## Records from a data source
-=-=-=-=-

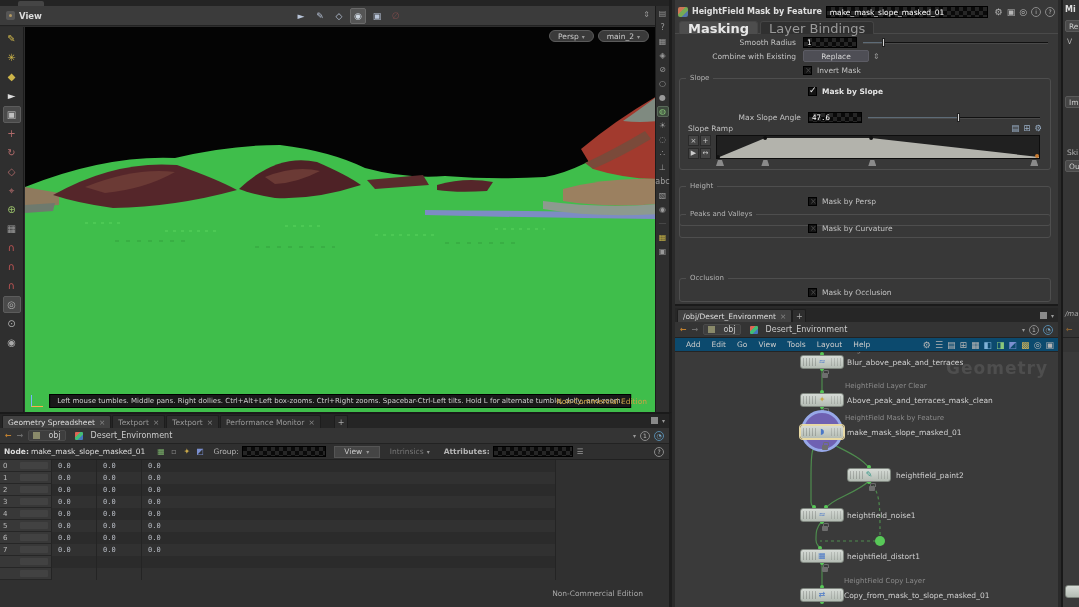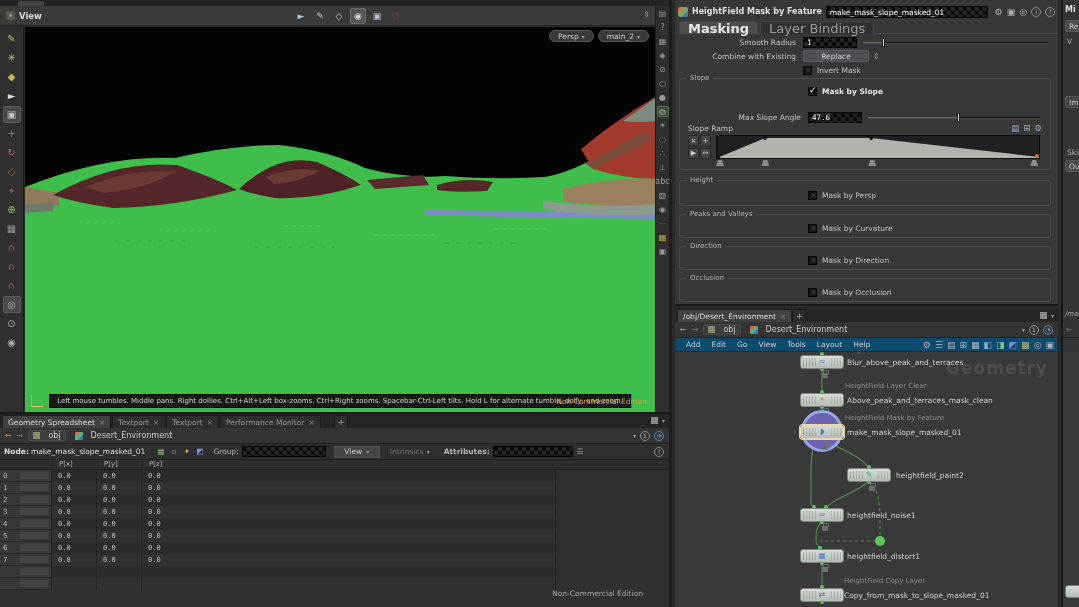--- a/index.html
+++ b/index.html
@@ -350,26 +350,20 @@
           <span>Intrinsics</span>
           <span class="caret"></span>
         </span>
       <span class="sh-attr-lbl">Attributes:</span>
       <span class="sh-attr-field chk"></span>
       <span class="menuglyph" style="margin-left:4px"></span>
       <span class="circ" style="position:absolute;right:5px">?</span>
     </div>
 
     <div class="sheet-table">
-      <div class="shead">
-        <span class="sh-c0"></span>
-        <span class="sh-c">P[x]</span>
-        <span class="sh-c">P[y]</span>
-        <span class="sh-c">P[z]</span>
-      </div>
       <div>
 
           <div class="srow">
             <span class="s-idx">0</span>
             <span class="s-cell">0.0</span>
             <span class="s-cell">0.0</span>
             <span class="s-cell">0.0</span>
           </div>
 
           <div class="srow">
@@ -517,46 +511,38 @@
           </svg>
         </div>
         <div class="ramp-marks">
           <span class="rmark" style="left:0%"></span>
           <span class="rmark" style="left:14%"></span>
           <span class="rmark" style="left:47%"></span>
           <span class="rmark" style="left:97%"></span>
         </div>
       </div>
 
-      <div class="grp" style="top:146px;height:26px">
+      <div class="grp" style="top:152px;height:40px">
         <span class="grp-title">Height</span>
         <div class="prow" style="top:8px">
           <span class="plabel"></span>
           <span class="cb dim"></span>
           <span class="cb-lbl">Mask by Persp</span>
         </div>
       </div>
 
       <div class="grp" style="top:180px;height:24px">
         <span class="grp-title">Peaks and Valleys</span>
         <div class="prow" style="top:7px">
           <span class="plabel"></span>
           <span class="cb dim"></span>
           <span class="cb-lbl">Mask by Curvature</span>
         </div>
       </div>
 
-      <div class="grp" style="top:212px;height:24px">
-        <span class="grp-title">Direction</span>
-        <div class="prow" style="top:7px">
-          <span class="plabel"></span>
-          <span class="cb dim"></span>
-          <span class="cb-lbl">Mask by Direction</span>
-        </div>
-      </div>
 
       <div class="grp" style="top:244px;height:24px">
         <span class="grp-title">Occlusion</span>
         <div class="prow" style="top:7px">
           <span class="plabel"></span>
           <span class="cb dim"></span>
           <span class="cb-lbl">Mask by Occlusion</span>
         </div>
       </div>
     </div>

-=-=-=-=-

## Problem to solve
Bring together every line in the entries that holds the string "rmark".

## Solution to the problem
           <span class="rmark" style="left:0%"></span>
           <span class="rmark" style="left:14%"></span>
           <span class="rmark" style="left:47%"></span>
           <span class="rmark" style="left:97%"></span>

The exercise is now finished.